Ausbeutung migrantischer Arbeitskräfte
Das Mailänder Gericht ordnete an, dass die Manufactures Dior SRL, die sich vollständig im Besitz der Christian Dior Italia SRL befindet, für ein Jahr unter gerichtliche Verwaltung gestellt wird. Das Unternehmen wird während dieses Zeitraums weiterarbeiten.
Die Dior-Untersuchung konzentrierte sich auf vier Zulieferer, die 32 Mitarbeiterinnen und Mitarbeiter in der Umgebung von Mailand beschäftigten, von denen zwei illegal ins Land gekommen waren und sieben weitere ohne die erforderlichen Papiere arbeiteten und demnach leichter auszubeuten sind. Zwischen März und April führte die italienische Polizei Inspektionen bei den Lieferanten Pelletteria Elisabetta Yang SRL, New Leather Italy SRLS, AZ Operations SRLS und Albertario Milano SRL durch, so das Dokument. Pelletteria Elisabetta Yang und Albertario Milano waren direkte Lieferanten von Manufactures Dior SRL.
Hygiene- und Gesundheitsbedingungen unter jeder Kritik
Die Arbeiterinnen und Arbeiter lebten und arbeiteten „unter Hygiene- und Gesundheitsbedingungen, die unter den Mindestanforderungen eines ethischen Ansatzes liegen“, heißt es weiter.
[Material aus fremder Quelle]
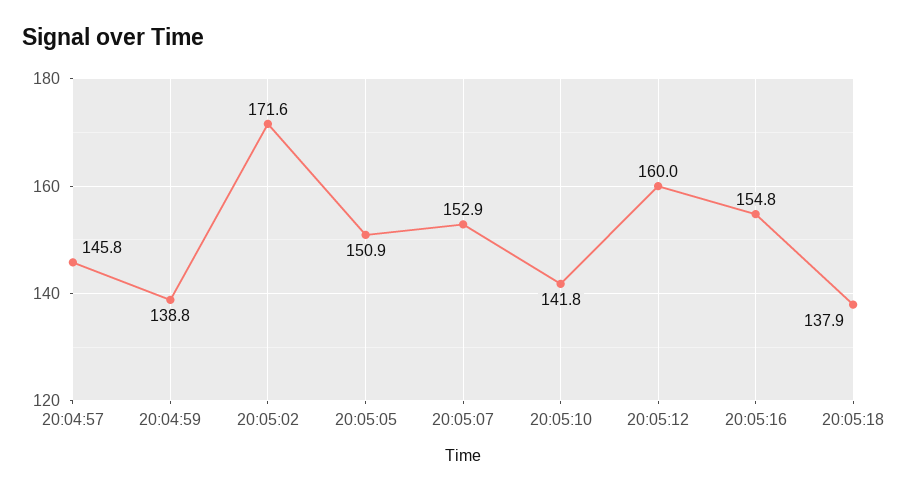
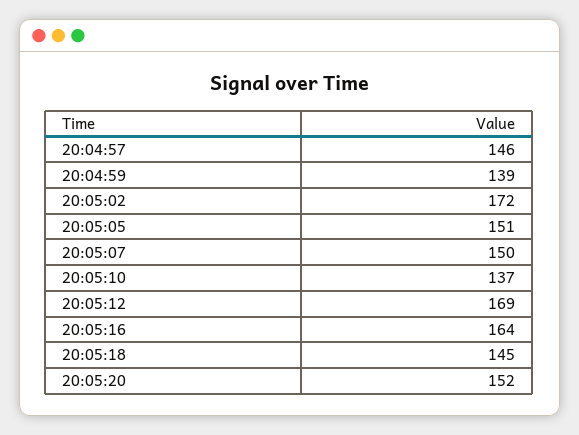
20:05:07: 152.9 -> 150
20:05:10: 141.8 -> 137
20:05:12: 160 -> 169
20:05:16: 154.8 -> 164
20:05:18: 137.9 -> 145
20:05:20: none -> 152

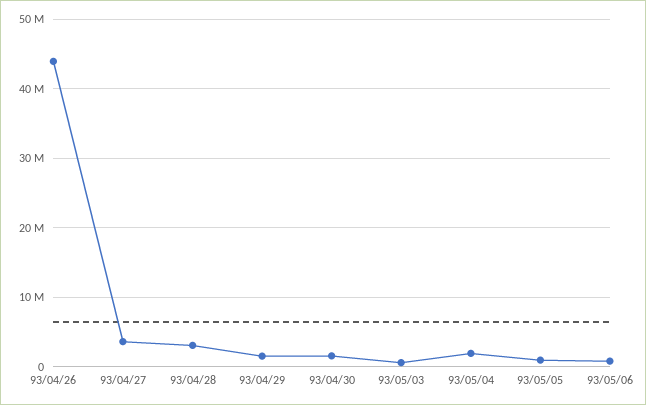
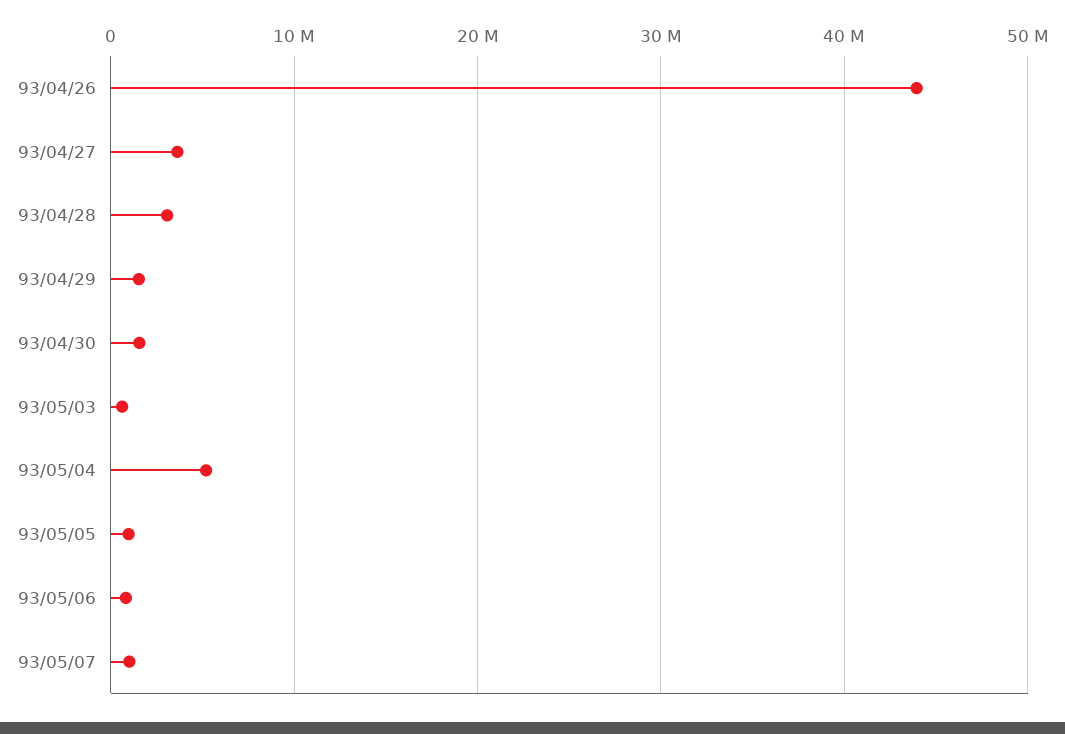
93/05/04: 2000000 -> 5000000
93/05/07: none -> 1000000

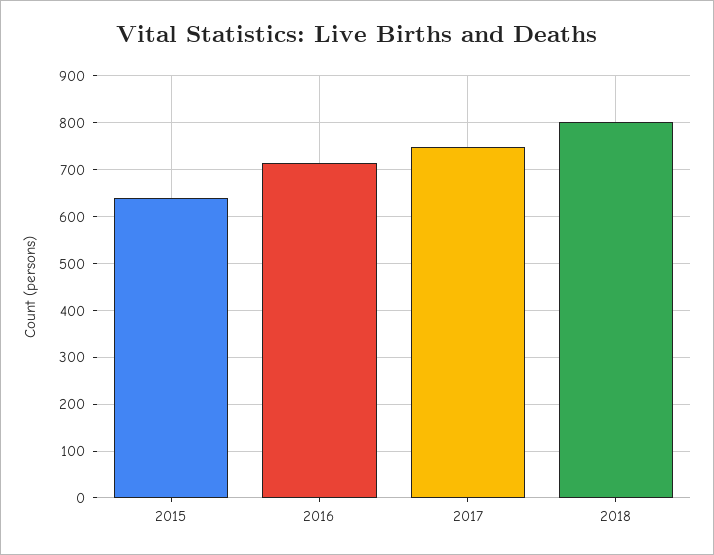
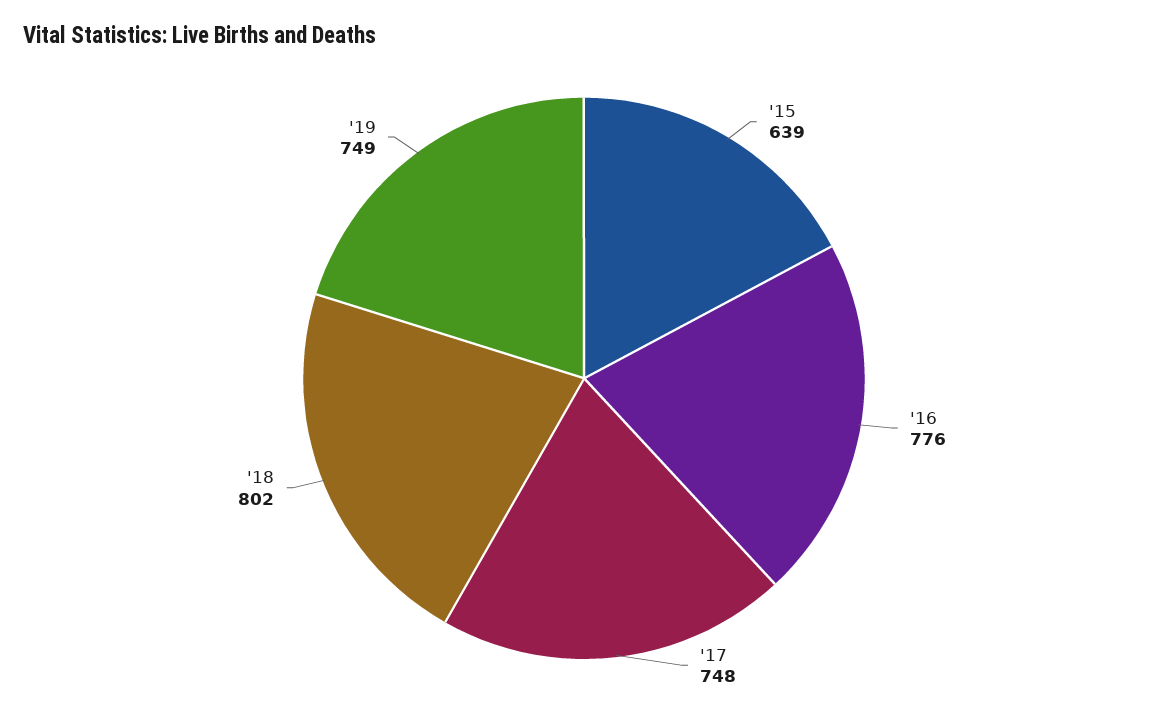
2016: 720 -> 776
'19: none -> 749

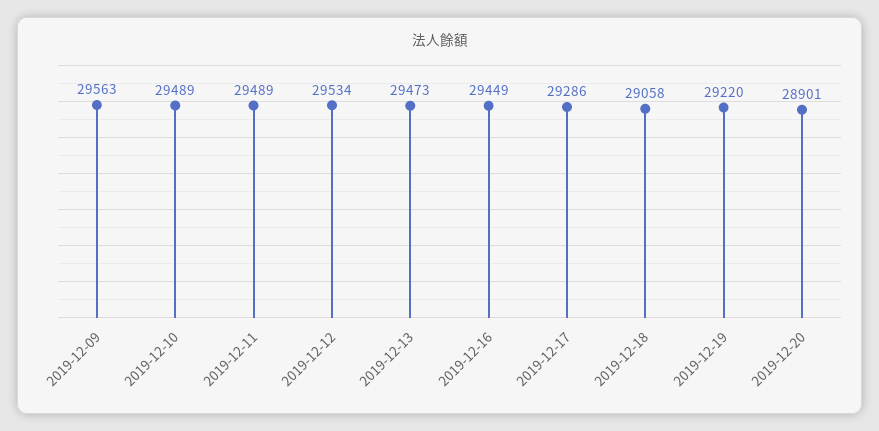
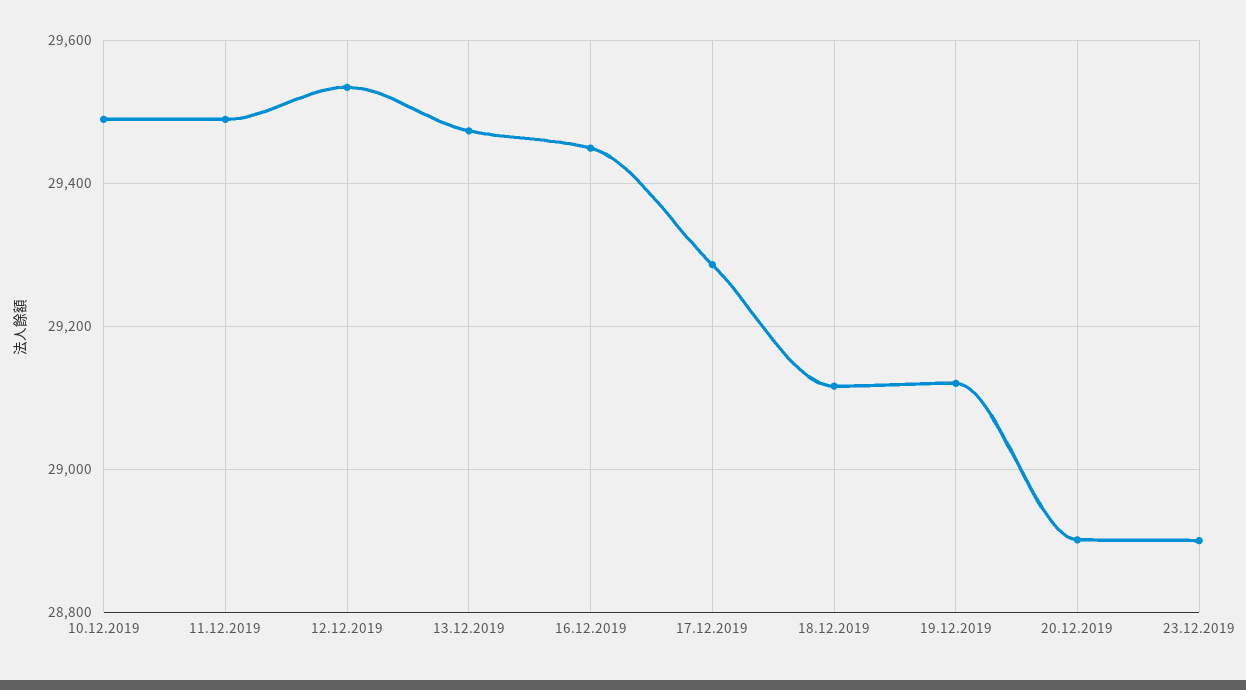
2019-12-09: 29563 -> none
2019-12-18: 29058 -> 29120
2019-12-19: 29220 -> 29120
23.12.2019: none -> 28900

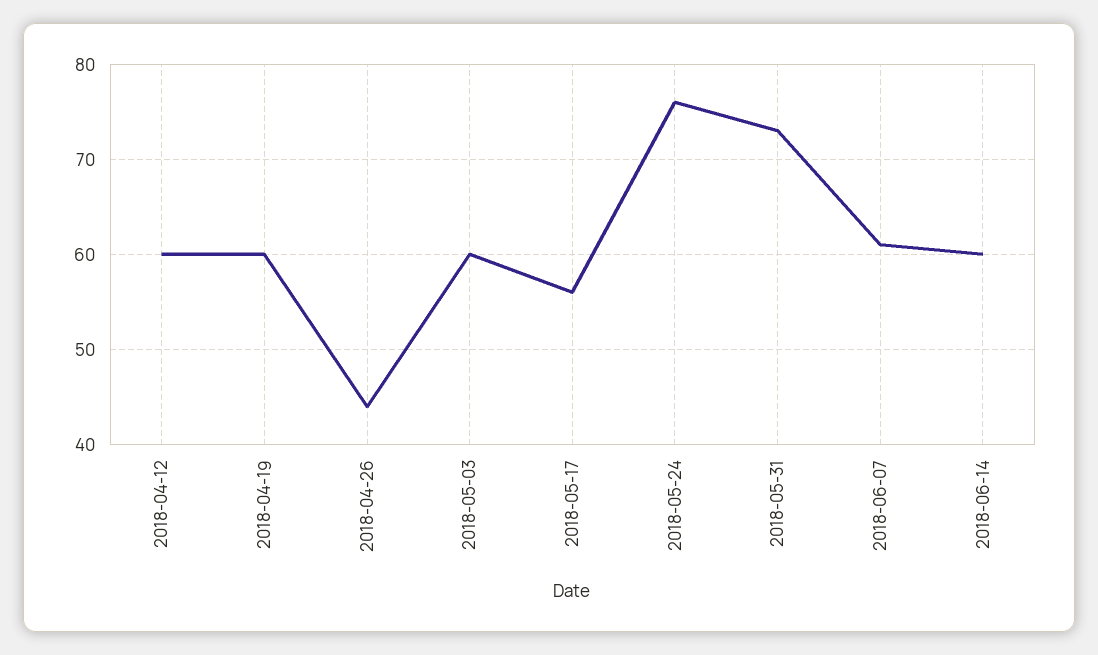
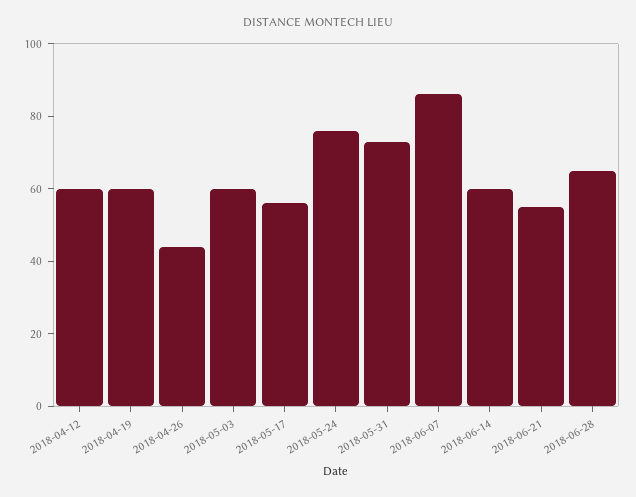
2018-06-07: 61 -> 85
2018-06-21: none -> 55
2018-06-28: none -> 65

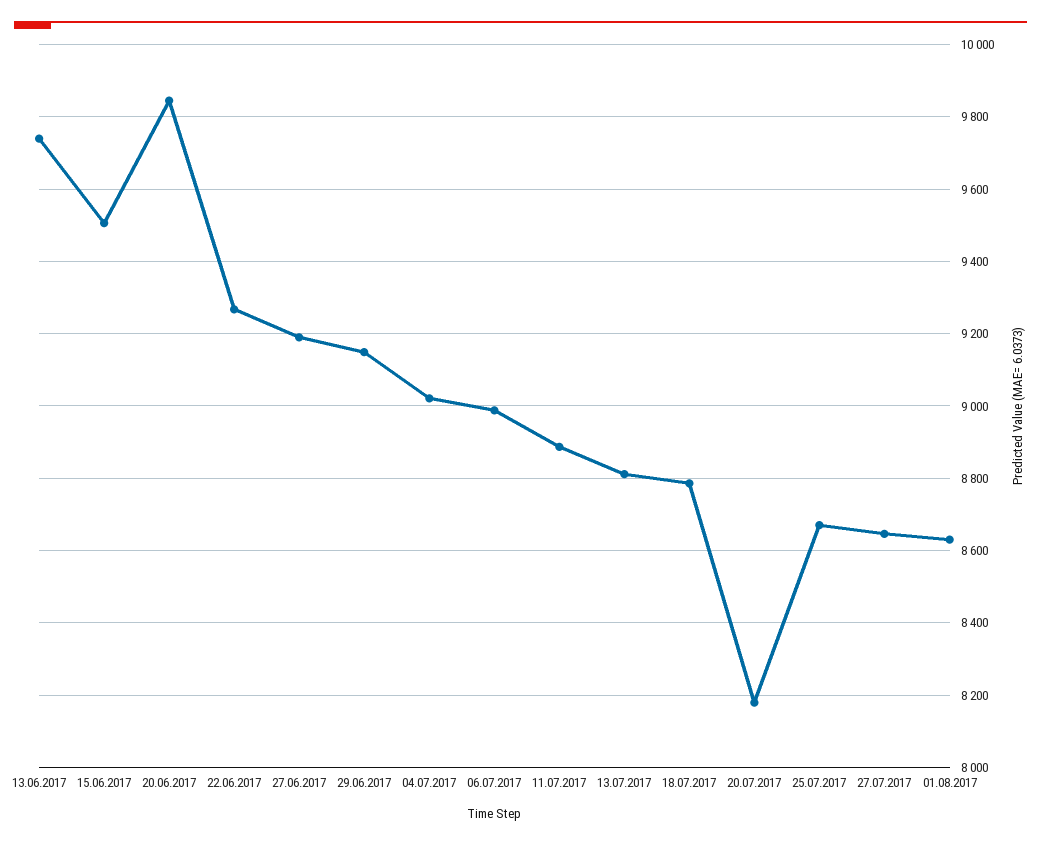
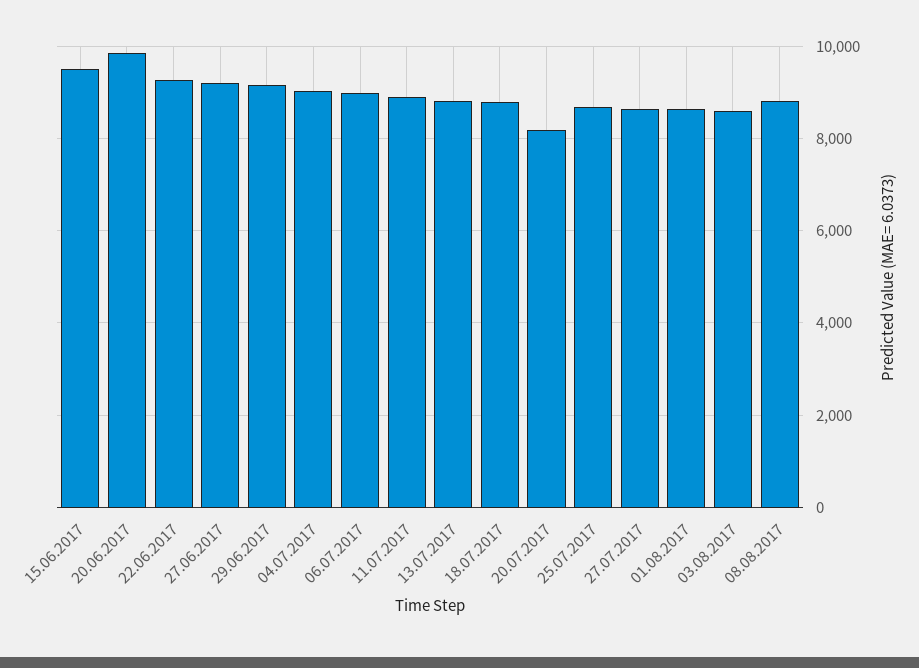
13.06.2017: 9740 -> none
03.08.2017: none -> 8600
08.08.2017: none -> 8800

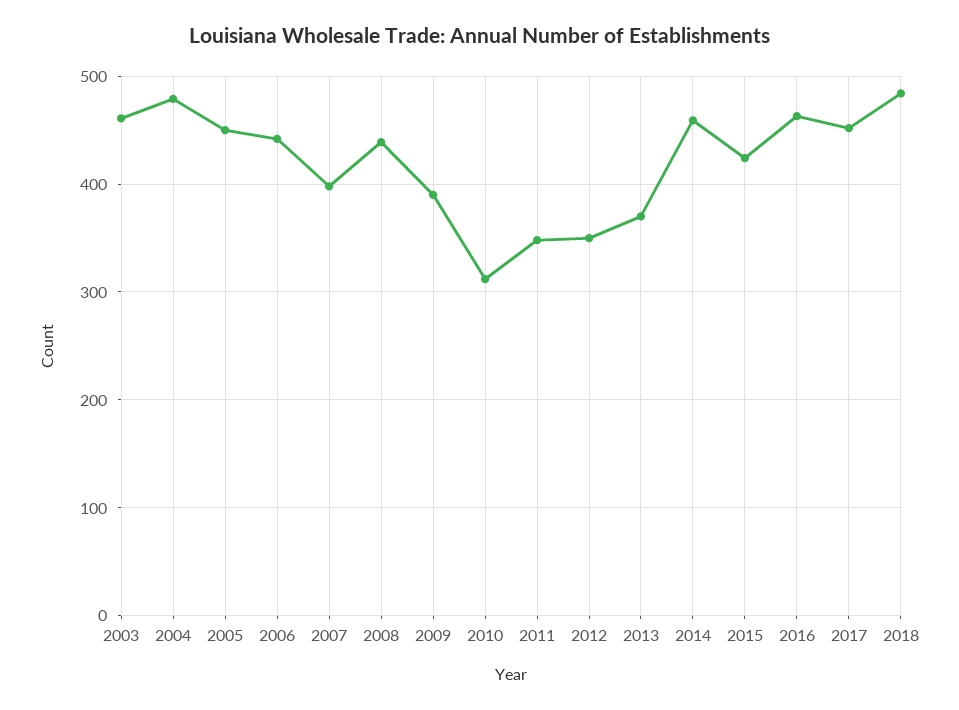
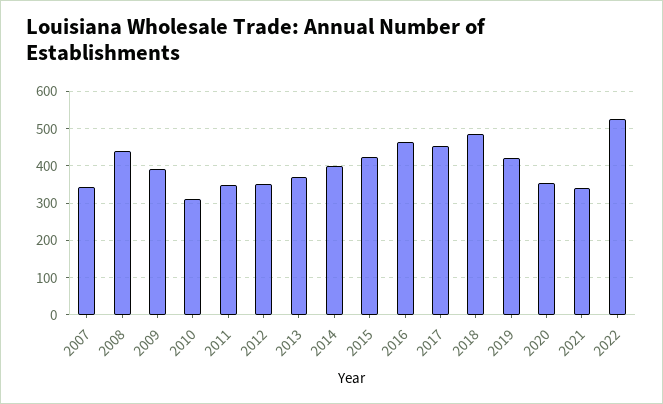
2003: 460 -> none
2004: 480 -> none
2005: 450 -> none
2006: 440 -> none
2007: 400 -> 340
2014: 460 -> 400
2019: none -> 420
2020: none -> 360
2021: none -> 340
2022: none -> 520

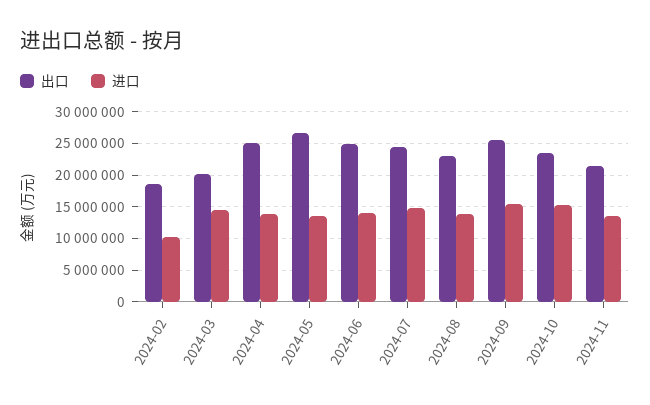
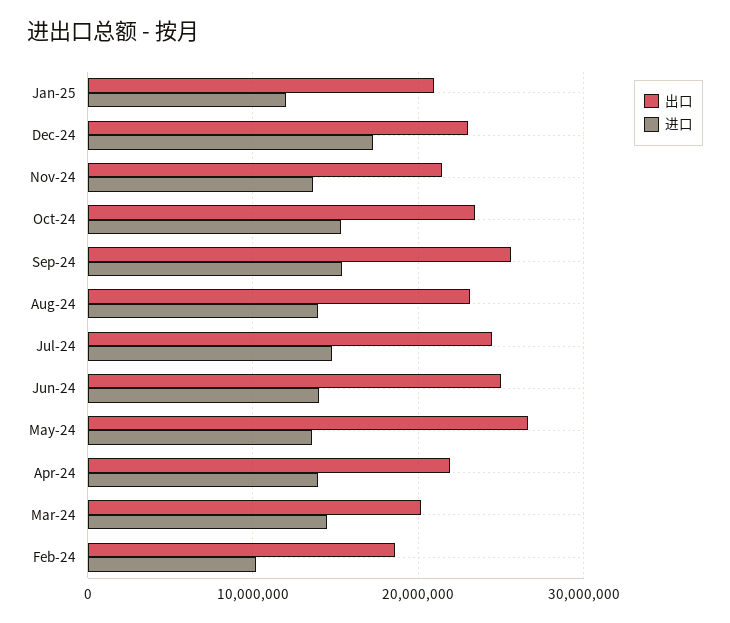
出口, 2024-04: 25000000 -> 22000000
出口, Jan-25: none -> 21000000
进口, Jan-25: none -> 12000000
出口, Dec-24: none -> 23000000
进口, Dec-24: none -> 17000000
Vertreter von LVMH gaben keinen unmittelbaren Kommentar ab. Die LVMH-Aktien weiteten ihre früheren Verluste aufgrund der Nachricht von der Gerichtsentscheidung aus und erreichten einen neuen Tiefstand. Sie schlossen mit einem Minus von 2,2 Prozent.
Am Arbeitsplatz schlafen, um „24 Stunden am Tag Arbeitskräfte zur Verfügung zu haben“
In dem 34-seitigen Urteil erklärten die Richter, dass die Arbeiter gezwungen wurden, am Arbeitsplatz zu schlafen, um „24 Stunden am Tag Arbeitskräfte zur Verfügung zu haben“. Daten, die den Stromverbrauch aufzeichneten, zeigten „nahtlose Tag-Nacht-Produktionszyklen, auch während der Feiertage“. Darüber hinaus wurden Sicherheitsvorrichtungen an den Maschinen entfernt, damit diese schneller arbeiten konnten, heißt es in dem Dokument.
Dies ermöglichte es den Auftragnehmern, die Kosten einzudämmen und Dior nur 53 Euro für die Lieferung einer Handtasche in Rechnung zu stellen, heißt es in dem Dokument. Als Beispiel wird ein Dior-Modell mit dem Code PO312YKY genannt, das das Modehaus dann für 2.600 Euro in den Geschäften verkaufte.
Ermittlungen wegen Ausbeutung und illegale Beschäftigung
Die Dior-Abteilung habe „keine angemessenen Maßnahmen ergriffen, um die tatsächlichen Arbeitsbedingungen oder die technischen Fähigkeiten der Vertragsunternehmen zu überprüfen“, da sie es versäumt habe, im Laufe der Jahre regelmäßige Audits bei ihren Zulieferern durchzuführen, heißt es weiter. Gegen die Eigentümer der Auftragnehmer und Subunternehmer ermittelt die Mailänder Staatsanwaltschaft wegen Ausbeutung von Arbeitnehmern und illegaler Beschäftigung, während gegen Dior selbst keine strafrechtlichen Ermittlungen laufen.